10

How to check which DNS server was used to resolve particular hostname within VPN network?

I am using company-provided proprietary VPN client and want to see DNS server's IP address, but

networksetup -getdnsservers <service name>

does not list any DNS servers at all. However, I can ping any server in internal network, so DNS is apparently working.

How does DNS lookup work on OSX with/without VPN connections?

6

First, if networksetup -getdnsservers <service name> does not show anything, you don't have anything listed in System Preferences > Netowrk under "DNS Servers:".

Second, it is important to note that OS X does not handle DNS like most systems. Per https://developer.apple.com/library/mac/documentation/Darwin/Reference/ManPages/man5/resolver.5.html Essentially this means that OS X has multiple DNS clients depending on your configuration. The result of these multiple services means that there are situations whereby using Safari to access a website (http://www.example.com) will take you to an IP address that OS X has retrieved from DNS (say 1.2.3.4) while at the same time, performing a dig

$ dig www.example.com  

will return different results. (perhaps 2.3.4.5)

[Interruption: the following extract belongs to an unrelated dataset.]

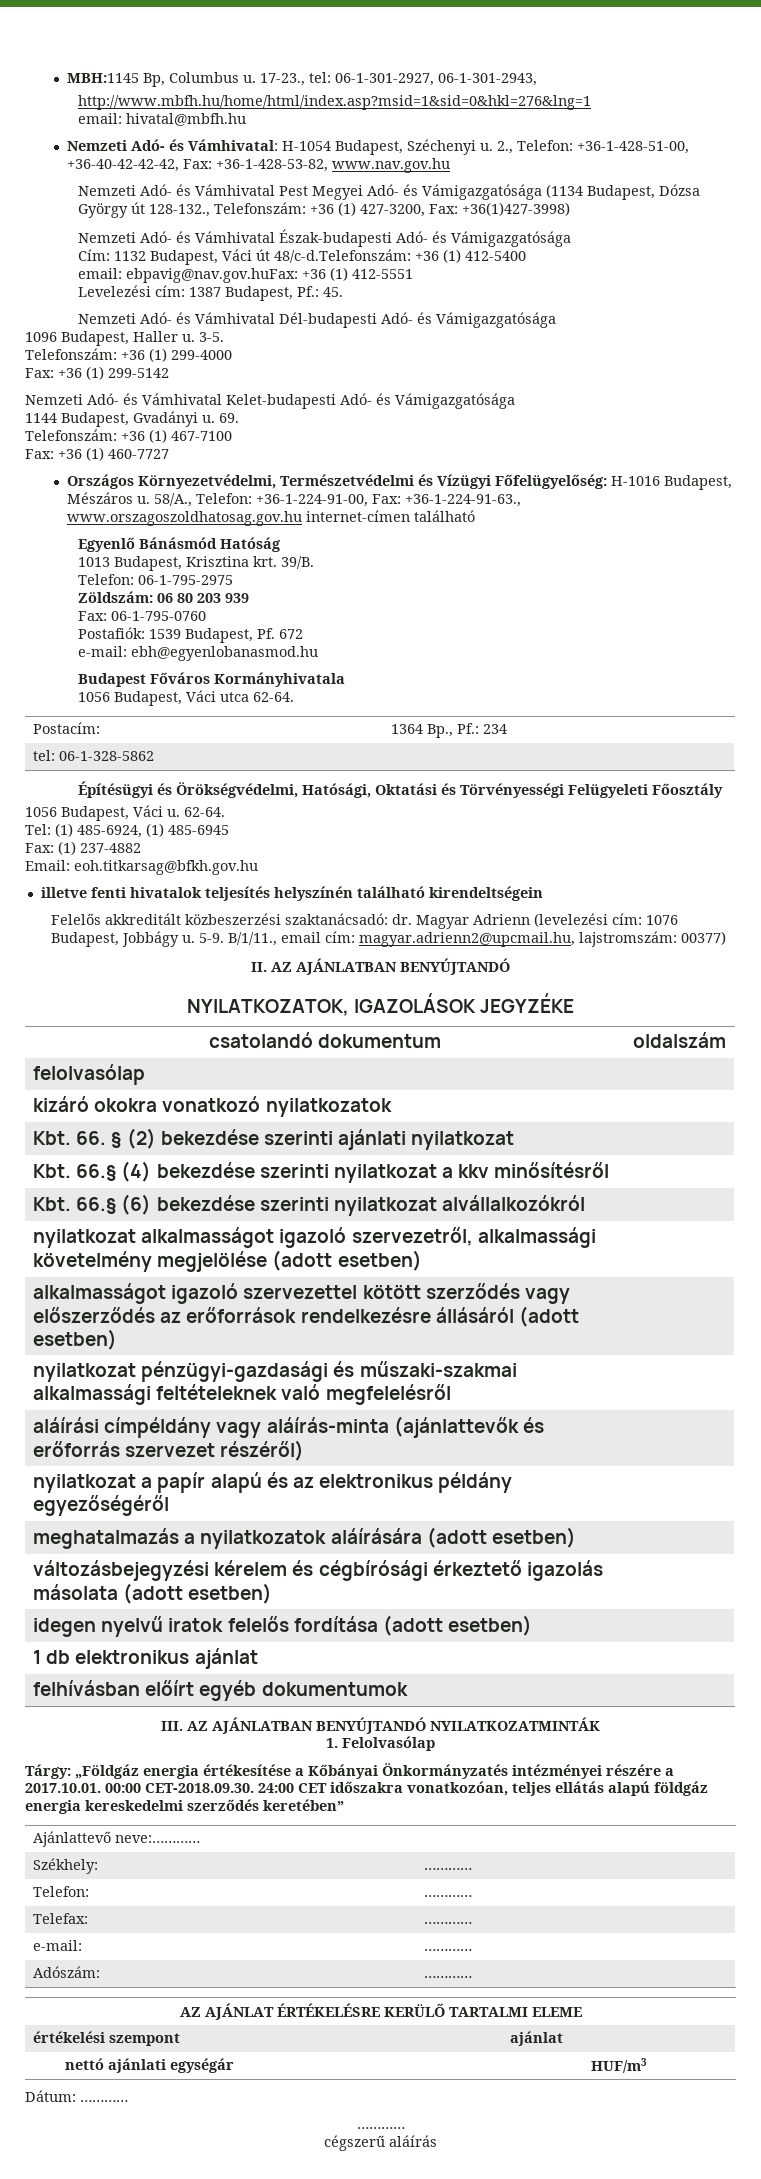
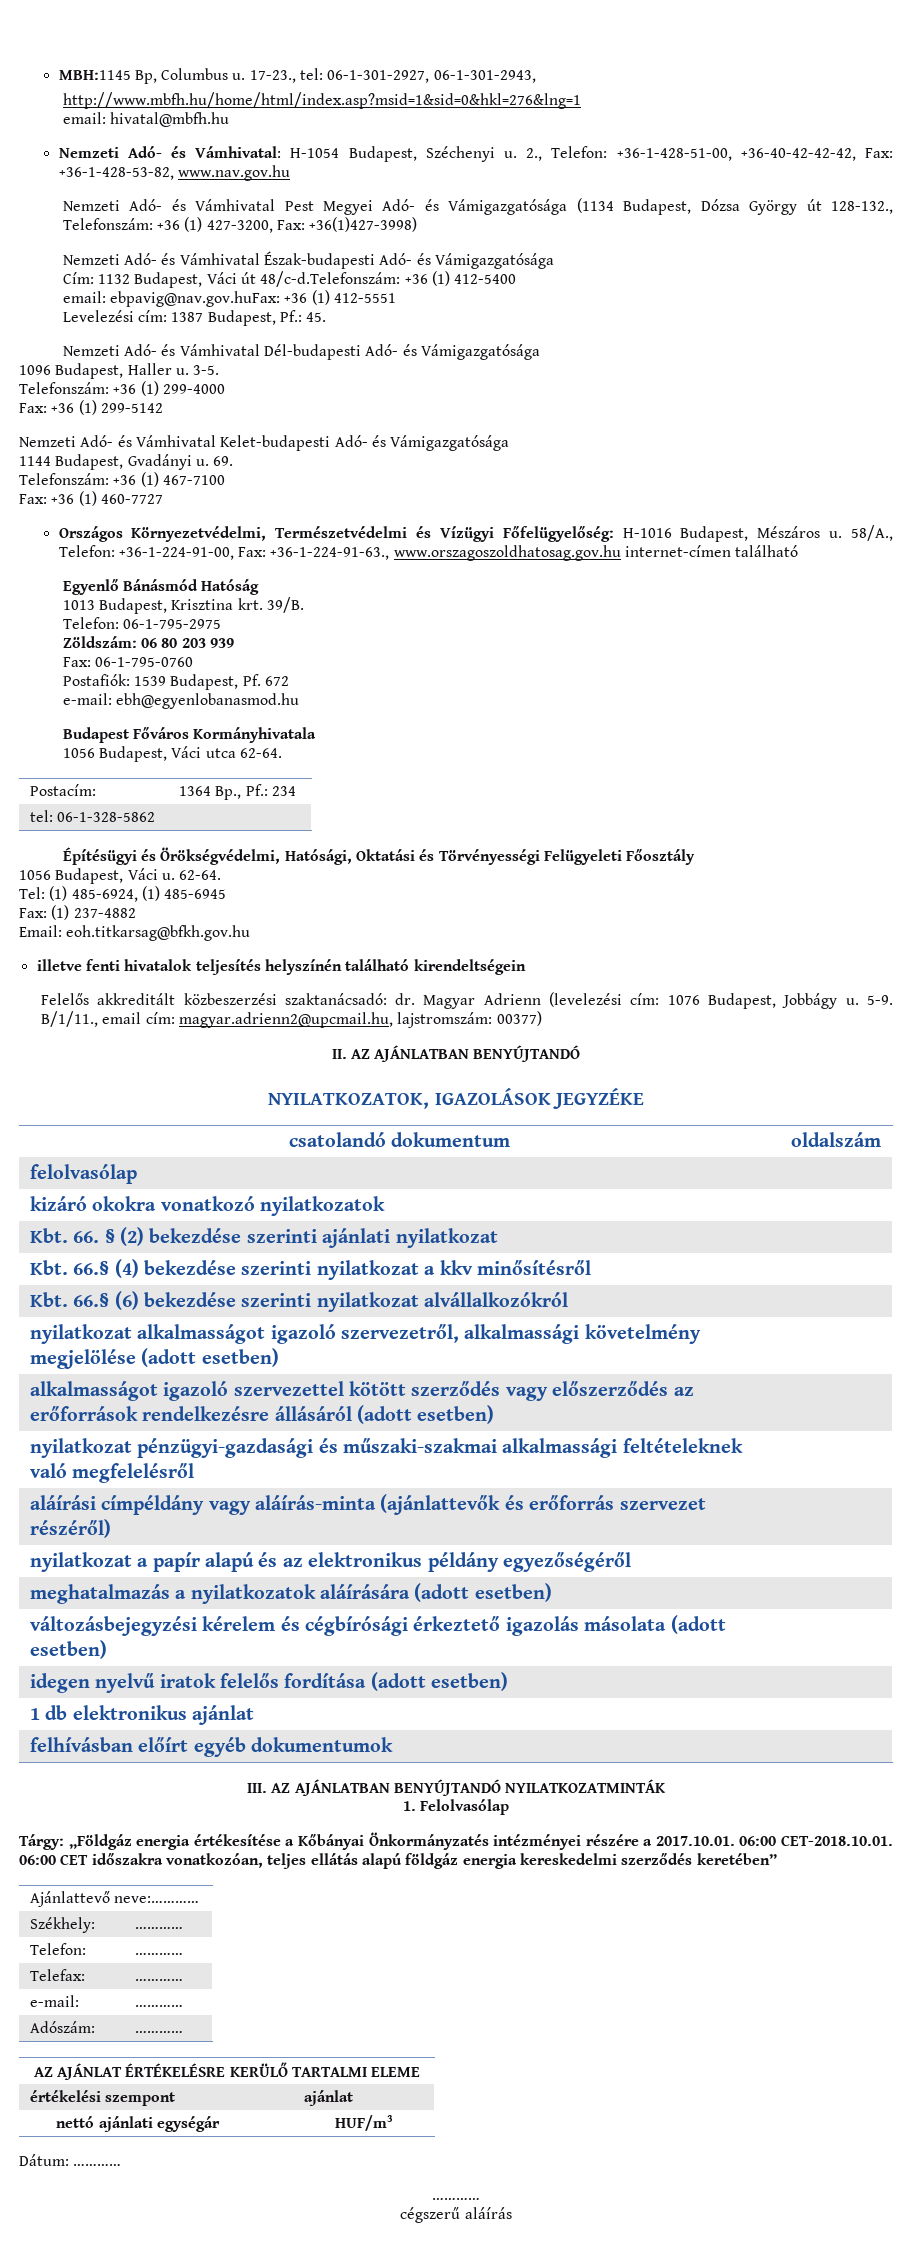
- Tárgy: „Földgáz energia értékesítése a Kőbányai Önkormányzatés intézményei részére a 2017.10.01. 00:00 CET-2018.09.30. 24:00 CET időszakra vonatkozóan, teljes ellátás alapú földgáz energia kereskedelmi szerződés keretében”
+ Tárgy: „Földgáz energia értékesítése a Kőbányai Önkormányzatés intézményei részére a 2017.10.01. 06:00 CET-2018.10.01. 06:00 CET időszakra vonatkozóan, teljes ellátás alapú földgáz energia kereskedelmi szerződés keretében”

The reason for this lies in the way that OS X handles DNS.

If you run $ man dig you get among other things, the following:

Mac OS X NOTICE The dig command does not use the host name and address resolution or the DNS query routing mechanisms used by other processes running on Mac OS X. The results of name or address queries printed by dig may differ from those found by other processes that use the Mac OS X native name and address resolution mechanisms. The results of DNS queries may also differ from queries that use the Mac OS X DNS routing library.

Also $man nslookup will return something similar

Mac OS X NOTICE The nslookup command does not use the host name and address resolution or the DNS query routing mechanisms used by other processes running on Mac OS X. The results of name or address queries printed by nslookup may differ from those found by other processes that use the Mac OS X native name and address resolution mechanisms. The results of DNS queries may also differ from queries that use the Mac OS X DNS routing library.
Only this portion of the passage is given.